How many of the state's 52 inspectors will be let go is currently not known, but meatpackers said any layoffs will prevent them from growing to meet demand for locally raised meat. Plus, if state inspectors are scarce or unavailable, small meatpackers who can't afford to upgrade for federal inspections could cut back their operations or go under.
Such fears highlight a dilemma lawmakers in many states face as tax revenues decline and they struggle to balance budgets: How deeply do they cut programs essential to growing segments of their economies and programs that could generate new tax revenues?

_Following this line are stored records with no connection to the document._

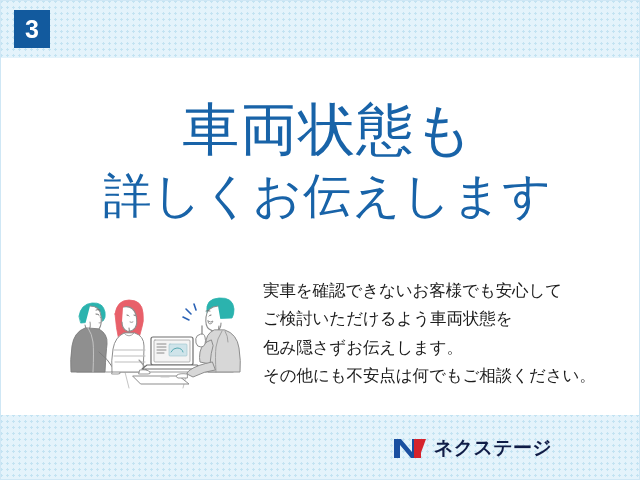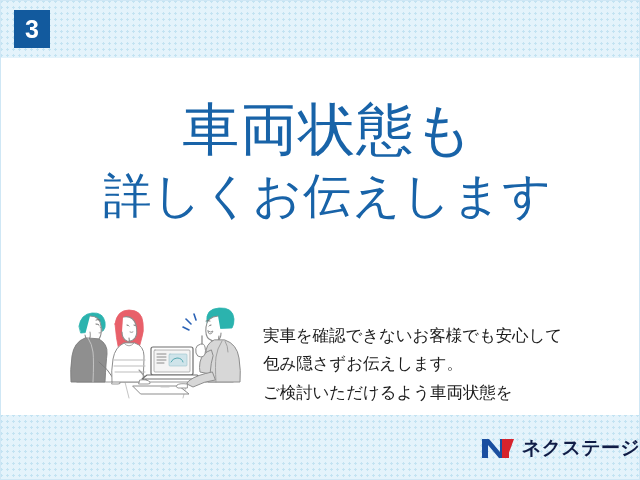--- a/index.html
+++ b/index.html
@@ -115,7 +115,7 @@
     width: 640px;
     height: 130px;
     display: flex;
-    align-items: flex-end;
+    align-items: flex-start;
   }
 
   

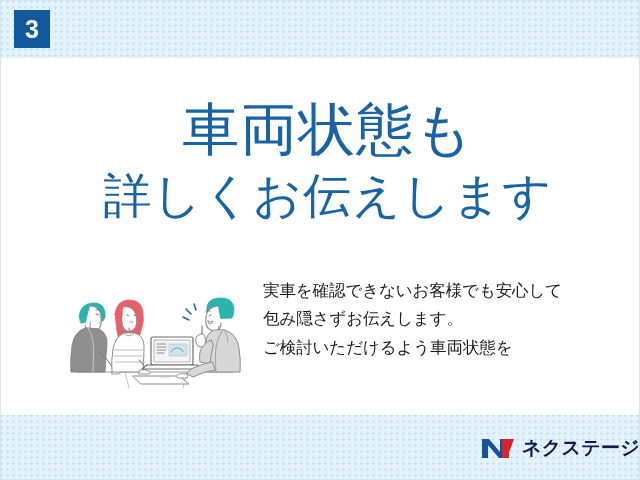--- a/index.html
+++ b/index.html
@@ -291,8 +291,8 @@
 
       <div class="body-copy">
         <div>実車を確認できないお客様でも安心して</div>
+        <div>ご検討いただけるよう車両状態を</div>
         <div>包み隠さずお伝えします。</div>
-        <div>ご検討いただけるよう車両状態を</div>
       </div>
 
     </div>

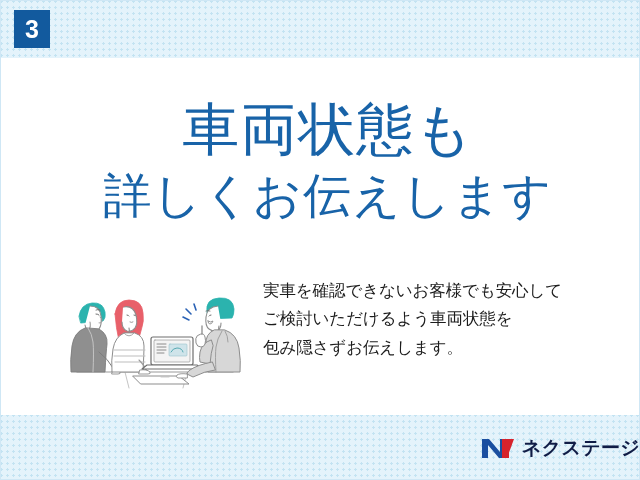--- a/index.html
+++ b/index.html
@@ -293,6 +293,7 @@
         <div>実車を確認できないお客様でも安心して</div>
         <div>ご検討いただけるよう車両状態を</div>
         <div>包み隠さずお伝えします。</div>
+        <div>その他にも不安点は何でもご相談ください。</div>
       </div>
 
     </div>

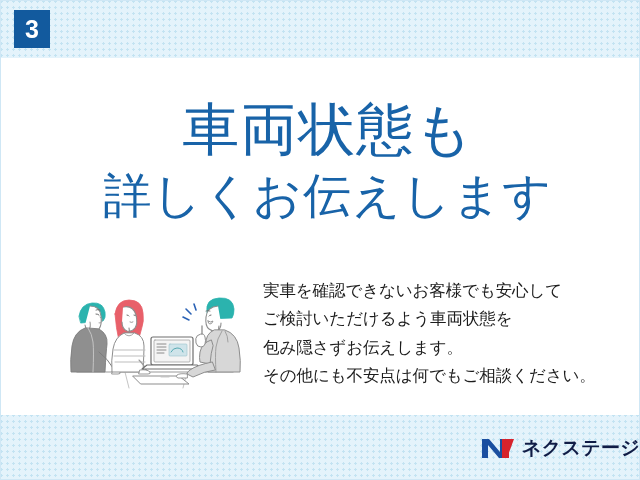--- a/index.html
+++ b/index.html
@@ -154,6 +154,7 @@
     display: flex;
     align-items: center;
     justify-content: flex-end;
+    padding-right: 88px;
     box-sizing: border-box;
   }
   .logo {

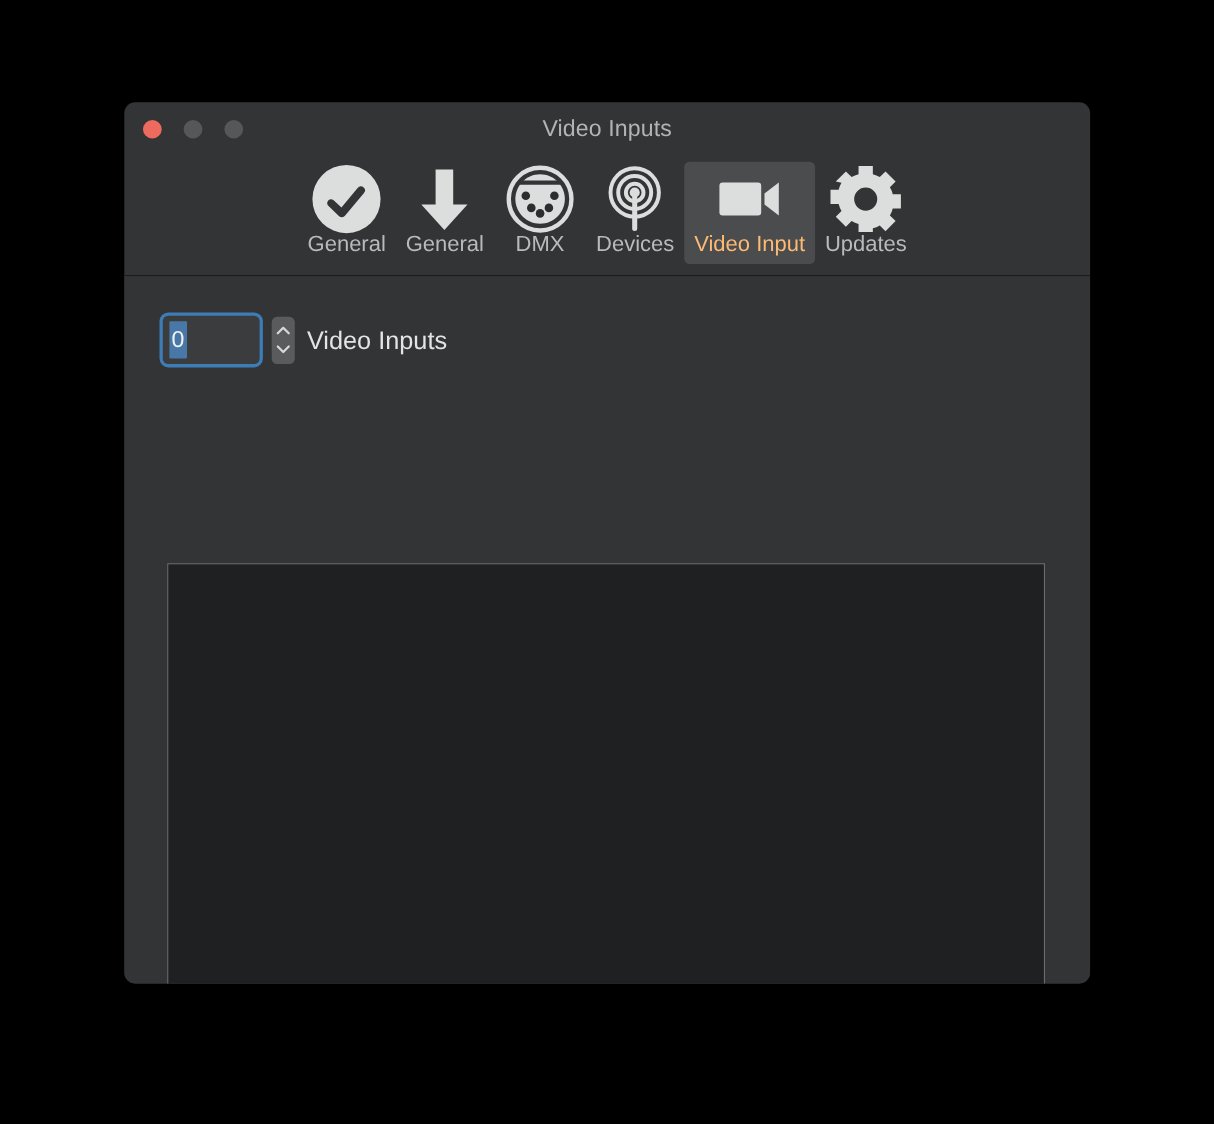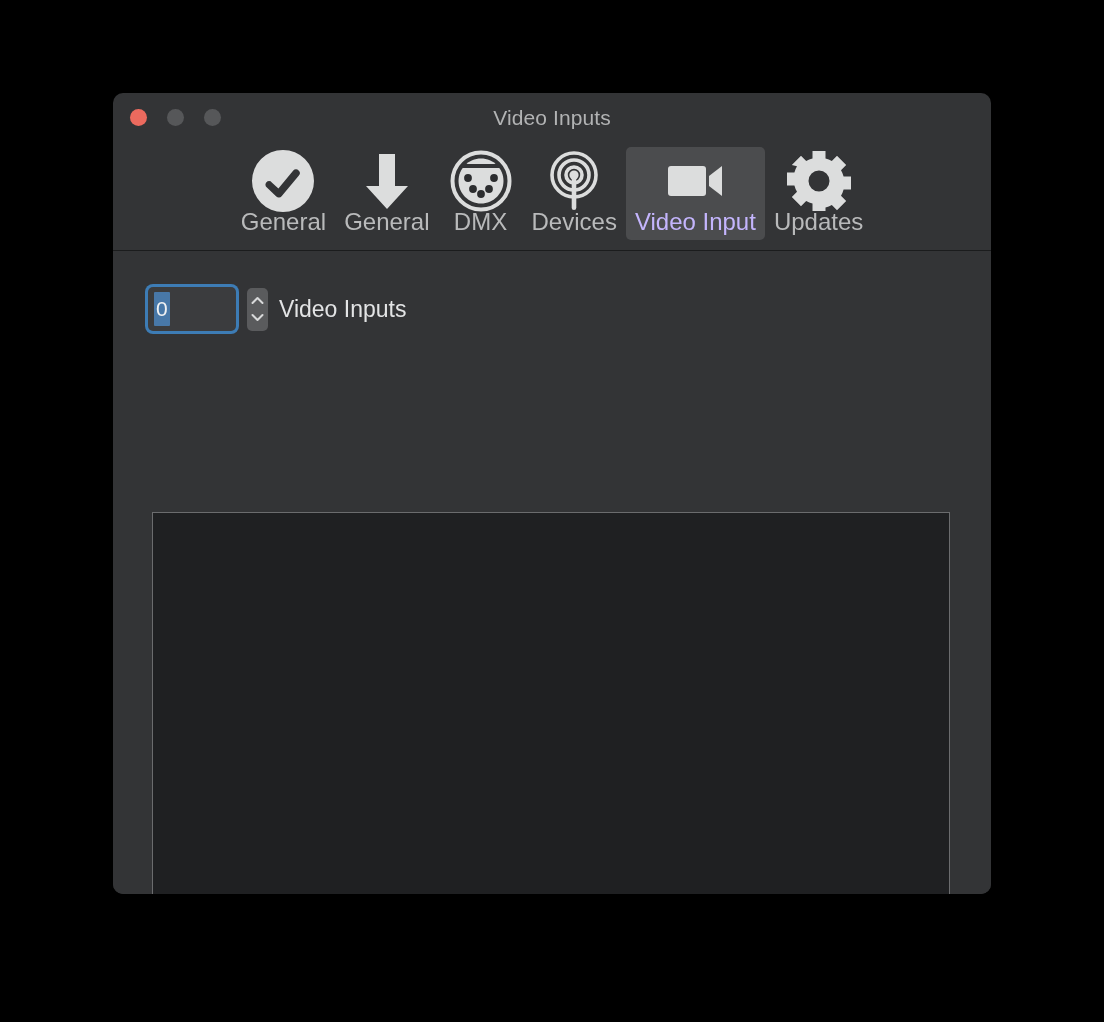--- a/index.html
+++ b/index.html
@@ -93,7 +93,7 @@
   }
   .toolbar-icon svg { display: block; }
   .toolbar-label {
-    font-size: 24px;
+    font-size: 20px;
     color: #b9babb;
     line-height: 24px;
     white-space: nowrap;

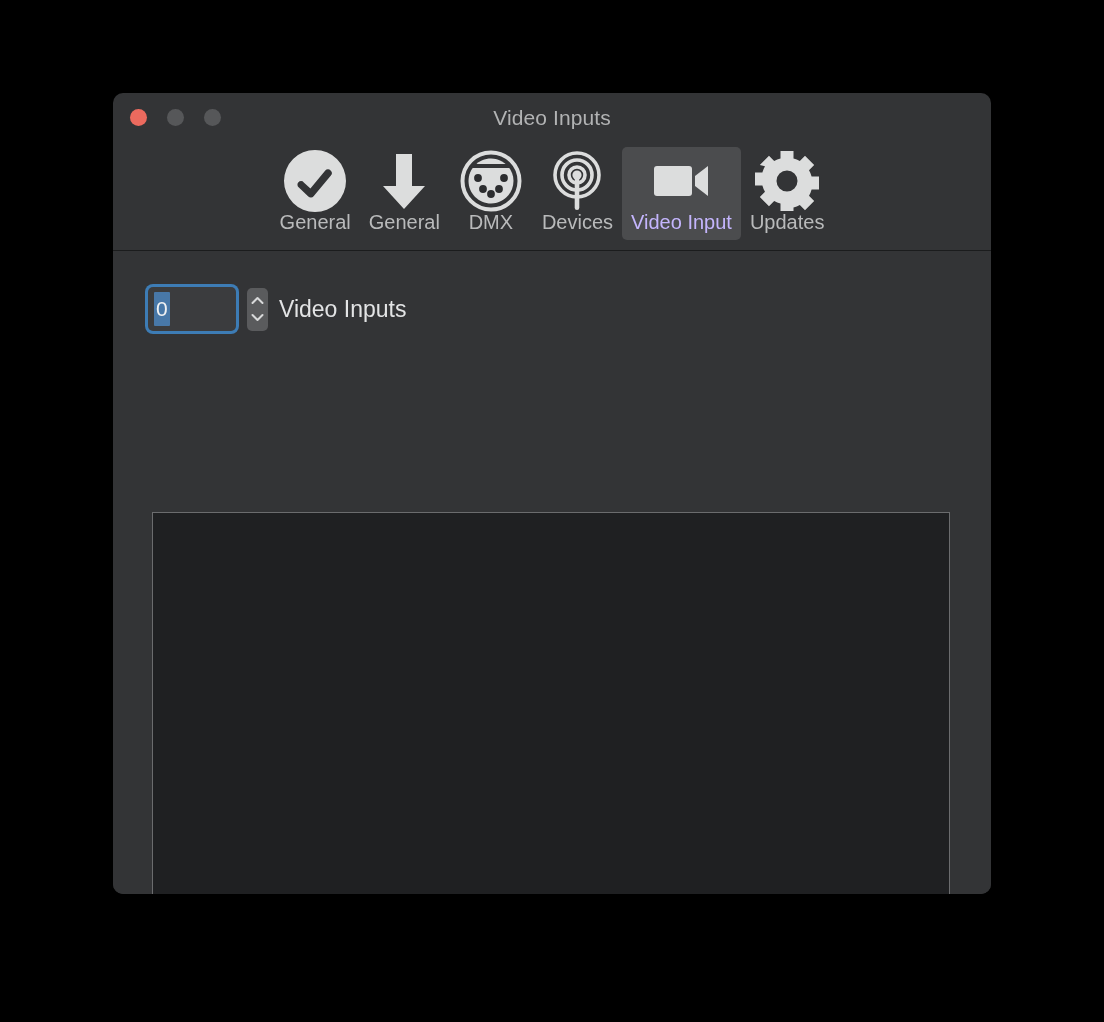--- a/index.html
+++ b/index.html
@@ -99,7 +99,7 @@
     white-space: nowrap;
   }
   .toolbar-item.selected .toolbar-label {
-    color: #c4b5fd;
+    color: #fdba74;
   }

"We're one of the small businesses in Indiana that showed growth in a recession year," said Steve Beutler, past president of the Indiana Meat Packers and Processors Association. "Now we can't grow." Mr. Beutler said his payroll grew from 15 to 20 workers last year, and that's typical. At a recent meeting of 30 of the state's roughly 130 meat processors, all said their revenues and hiring increased last year, he added.
Upgrading to meet federal standards, which require such things as separate showers for federal inspectors, can also cost $250,000, nearly the average annual value of meat leaving state-inspected plants in Indiana.
Twenty-seven states have their own meat inspection programs, which must meet U.S. Department of Agriculture standards for pre-slaughter and post-mortem inspection of animals, record-keeping, sanitation and other matters. Several states have looked at their programs as places where money could be saved as they try to balance their budgets, said Bob Ehart, director of public policy for the National Association of State Departments of Agriculture.
In January, the Indiana Board of Animal Health announced a 50% cut in its inspection program but it backed off after complaints flooded the offices of Gov. Mitch Daniels and legislators.
Members understood how cutbacks could affect meatpackers and the reductions were "still a work in progress," said Doug Metcalf, the board's chief of staff. Most state-inspected meat and poultry processing plants have already begun operating under new, consolidated inspection schedules that have inspectors spending fewer days or partial days in slaughterhouses, he said.
The Indiana Meat Packers and Processors Association, said the group recognizes the need for the state to balance its budget but some processors have been reduced to just one inspection day per week, said Greg Fisher, I.M.P.P.A. president.
State budget cuts also mean less federal money for the state inspection program as the federal government matches state money dollar for dollar. This has opponents worried any big cuts to Indiana's inspection budget could result in the program falling short of federal requirements. The state budget cuts take effect July 1.